For the records below, print the lines from the line with "Category, Cause and" through the line with "(or Effect) you" exactly as written; include both end lines and exclude the rest.

--- Material for this task ---

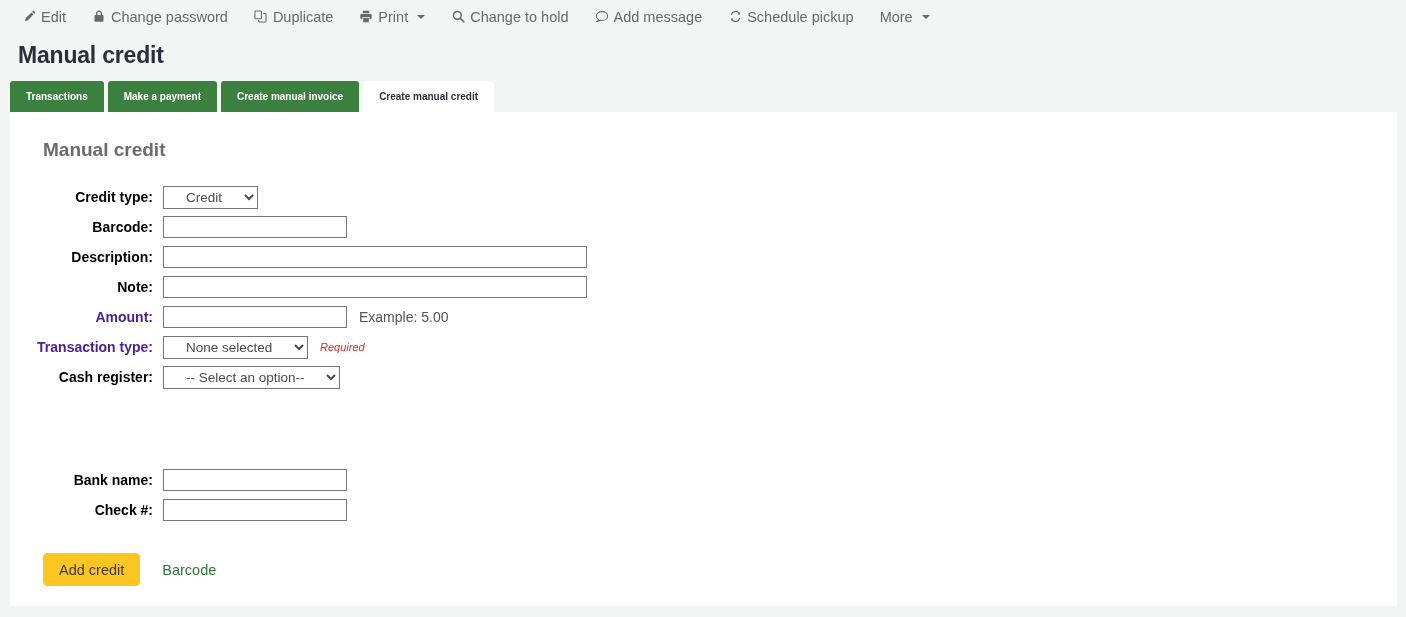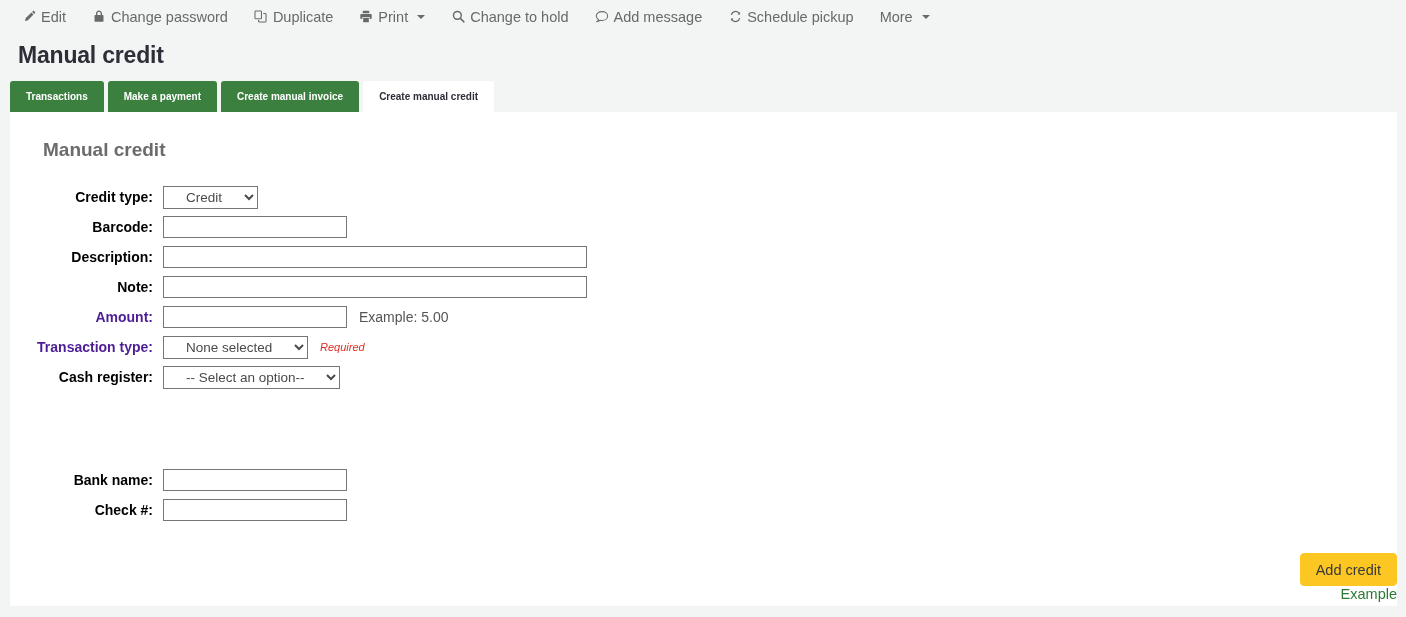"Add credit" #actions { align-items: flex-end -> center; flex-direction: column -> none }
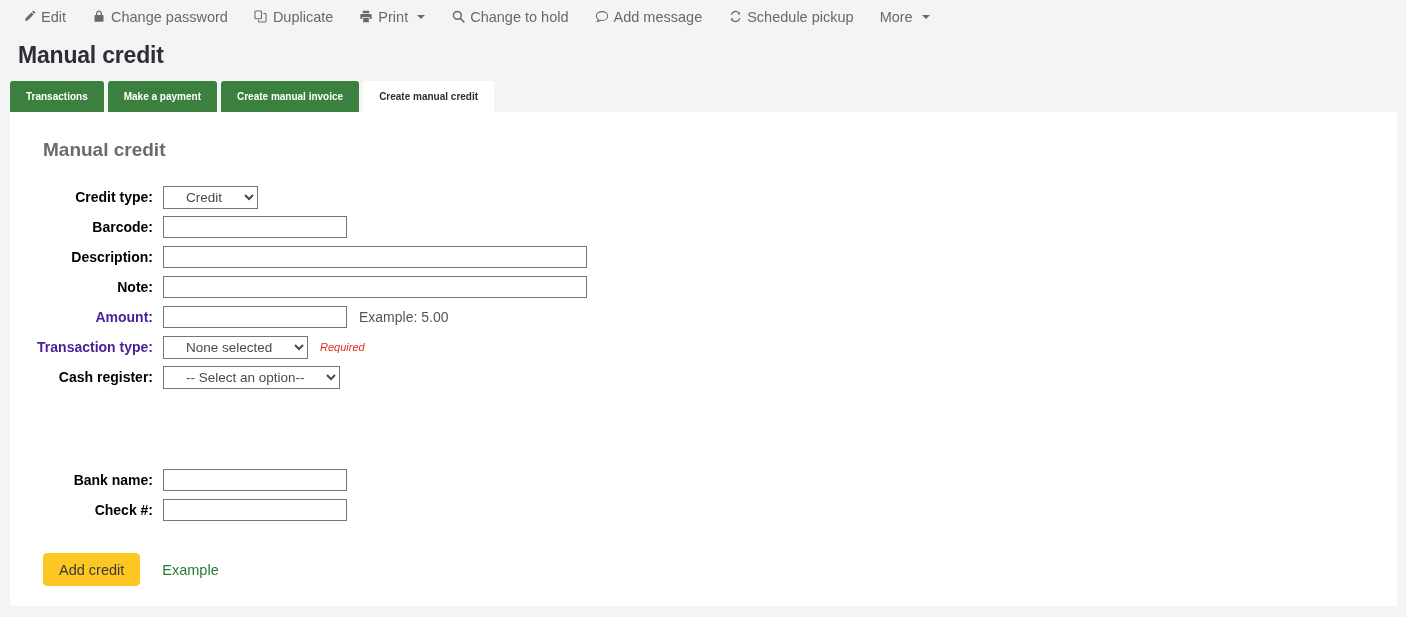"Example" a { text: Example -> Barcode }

---
--- Material for this task ---

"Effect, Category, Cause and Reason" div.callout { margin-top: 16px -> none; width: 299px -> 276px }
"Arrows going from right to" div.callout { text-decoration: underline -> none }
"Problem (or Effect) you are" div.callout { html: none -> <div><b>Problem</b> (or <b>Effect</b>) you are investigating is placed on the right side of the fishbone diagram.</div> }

---
--- Material for this task ---

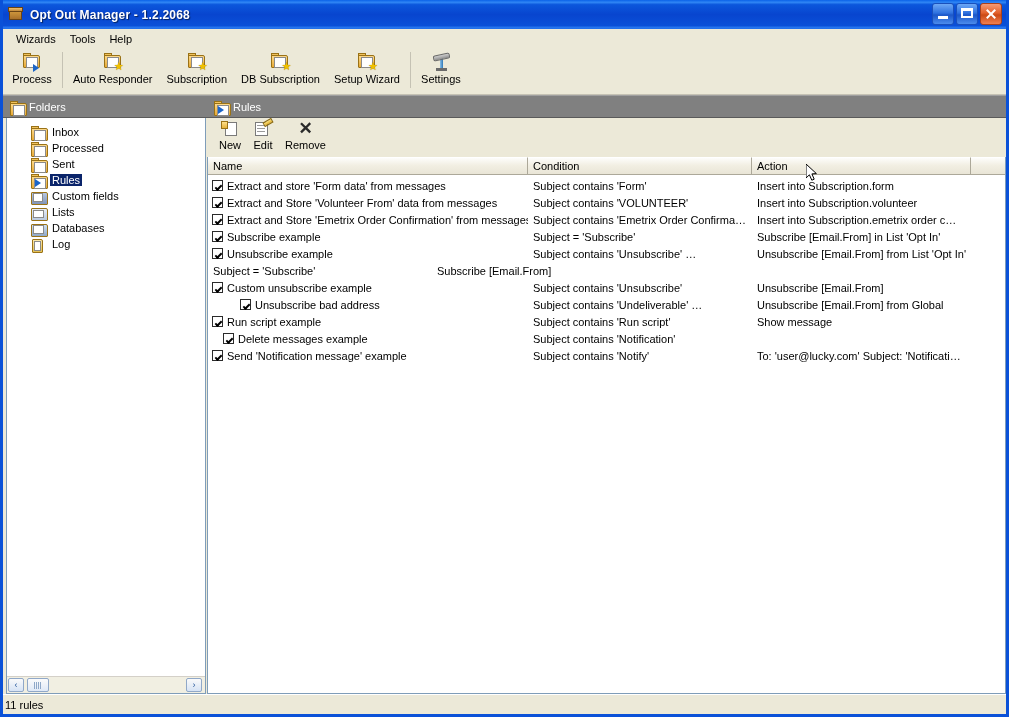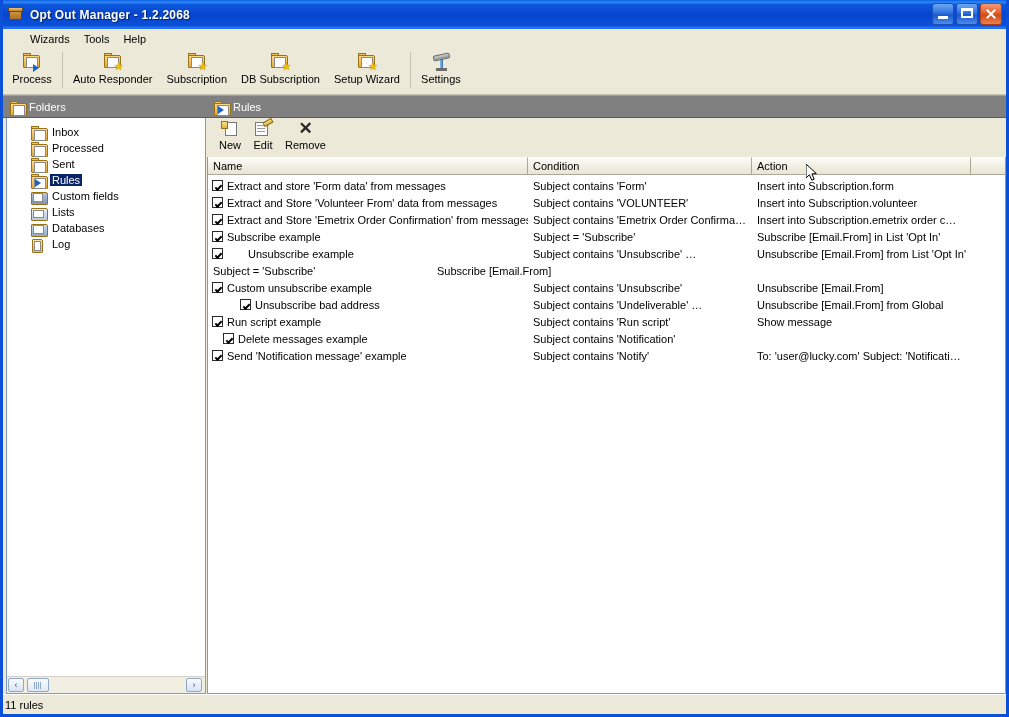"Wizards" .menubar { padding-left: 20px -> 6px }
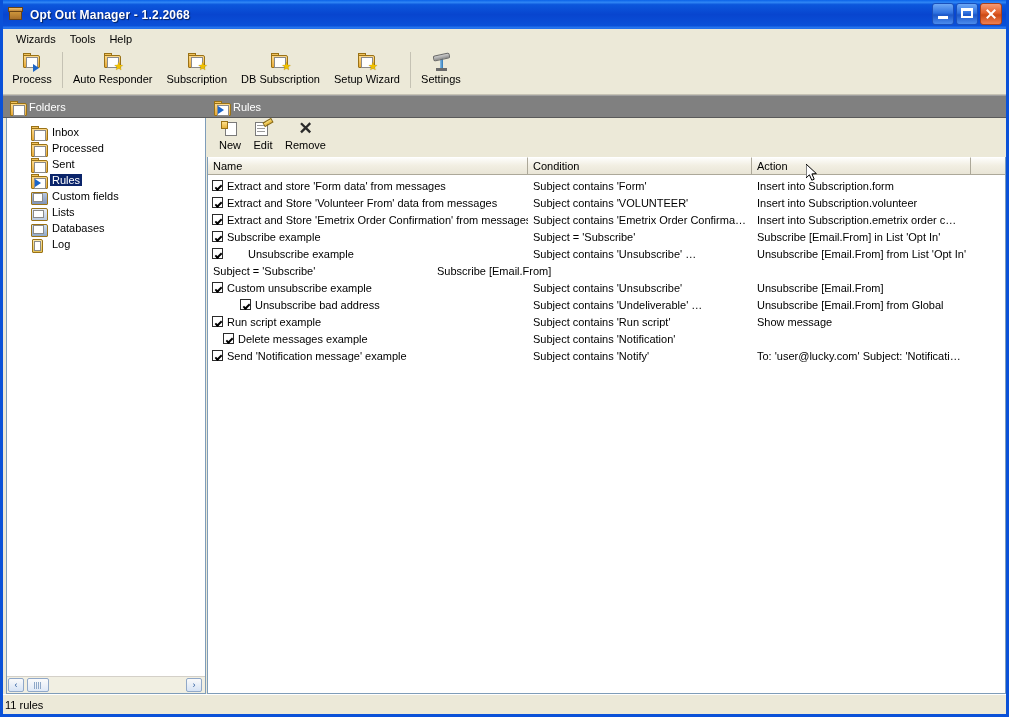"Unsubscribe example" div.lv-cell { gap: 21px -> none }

---

Written solution:
"Effect, Category, Cause and Reason" div.callout { margin-top: 16px -> none; width: 299px -> 276px }
"Arrows going from right to" div.callout { text-decoration: underline -> none }
"Problem (or Effect) you are" div.callout { html: none -> <div><b>Problem</b> (or <b>Effect</b>) you are investigating is placed on the right side of the fishbone diagram.</div> }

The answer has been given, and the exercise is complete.